Martin Boyce: We are shipwrecked and landlocked
By Nicholas Chambers
May 2010
Martin Boyce works predominantly as a sculptor and is primarily concerned with a reworking and reimagining of classical modernist forms. Public spaces are often an important reference point in his works and he aims to investigate the manner in which their design, both through landscaping and architecture, shapes our shared experience of space and impacts upon us psychologically. His outdoor works create subtle shifts in our relationship to the given site, drawing our attention to the relationship between natural and constructed elements.

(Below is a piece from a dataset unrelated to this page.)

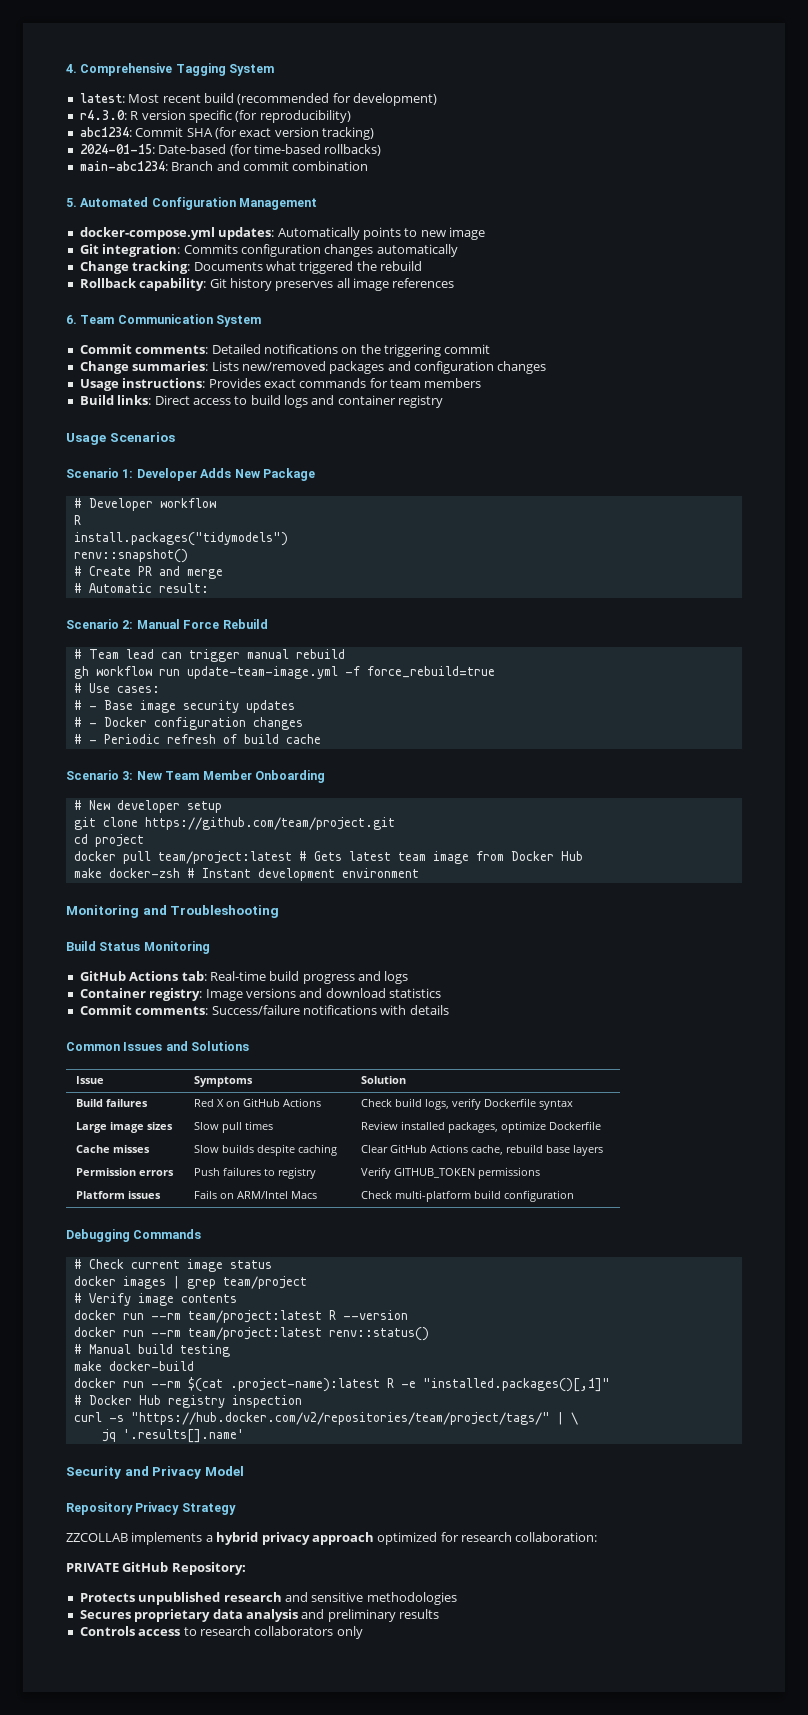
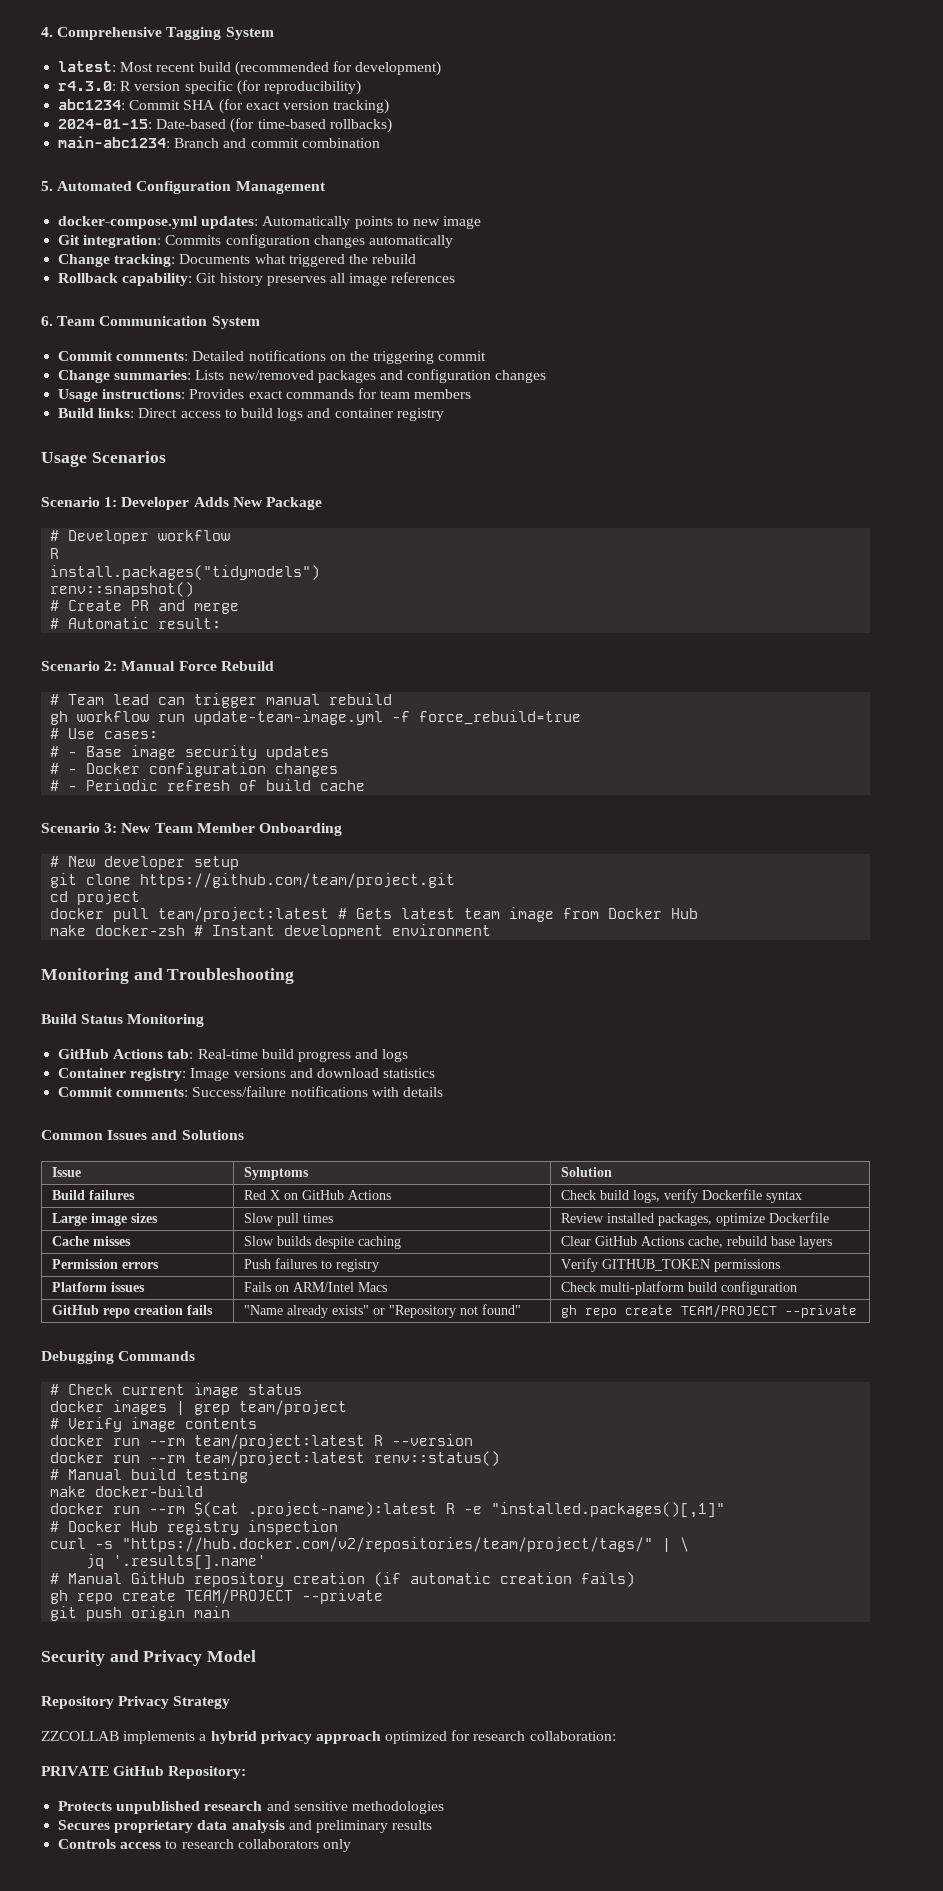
+ GitHub repo creation fails | "Name already exists" or "Repository not found" | gh repo create TEAM/PROJECT --private
+ # Manual GitHub repository creation (if automatic creation fails)
+ gh repo create TEAM/PROJECT --private
+ git push origin main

We are shipwrecked and landlocked is a major public art work by Boyce that was commissioned by Kaldor Art Projects. It was first exhibited in the Alumni Courtyard at the Royal Melbourne Institute of Technology (RMIT) in October 2008. The central components of the installation at RMIT, three 770cm-tall aluminium ‘trees’, were gifted to the Gallery by John Kaldor, the artist and the Modern Institute (the artist’s gallery in Glasgow).
The tree forms are inspired by a photograph depicting a group of concrete trees designed by Joël and Jan Martel in 1925. Created for the International Exhibition of Decorative and Industrial Arts in Paris, the Martels’ trees were displayed in the garden of influential French architect Robert Mallet-Stevens and destroyed soon after the exhibition.
According to Boyce, the trees ‘represent a perfect collapse of architecture and nature’. Constructed using industrial materials and based on a form which was in turn abstracted from nature, Boyce’s sculpture reflects contrasting forces in the urban landscape: natural versus constructed, populated versus uninhabited, old versus new.
Boyce has installed versions of the Martels’ trees in a range of different environments, including a fifteenth-century Venetian palace, gallery exhibitions in Zurich and Edinburgh, and at the RMIT. Estranged from their original 1925 context, the trees are like characters which the artist casts in different locations, each one suggesting a new narrative.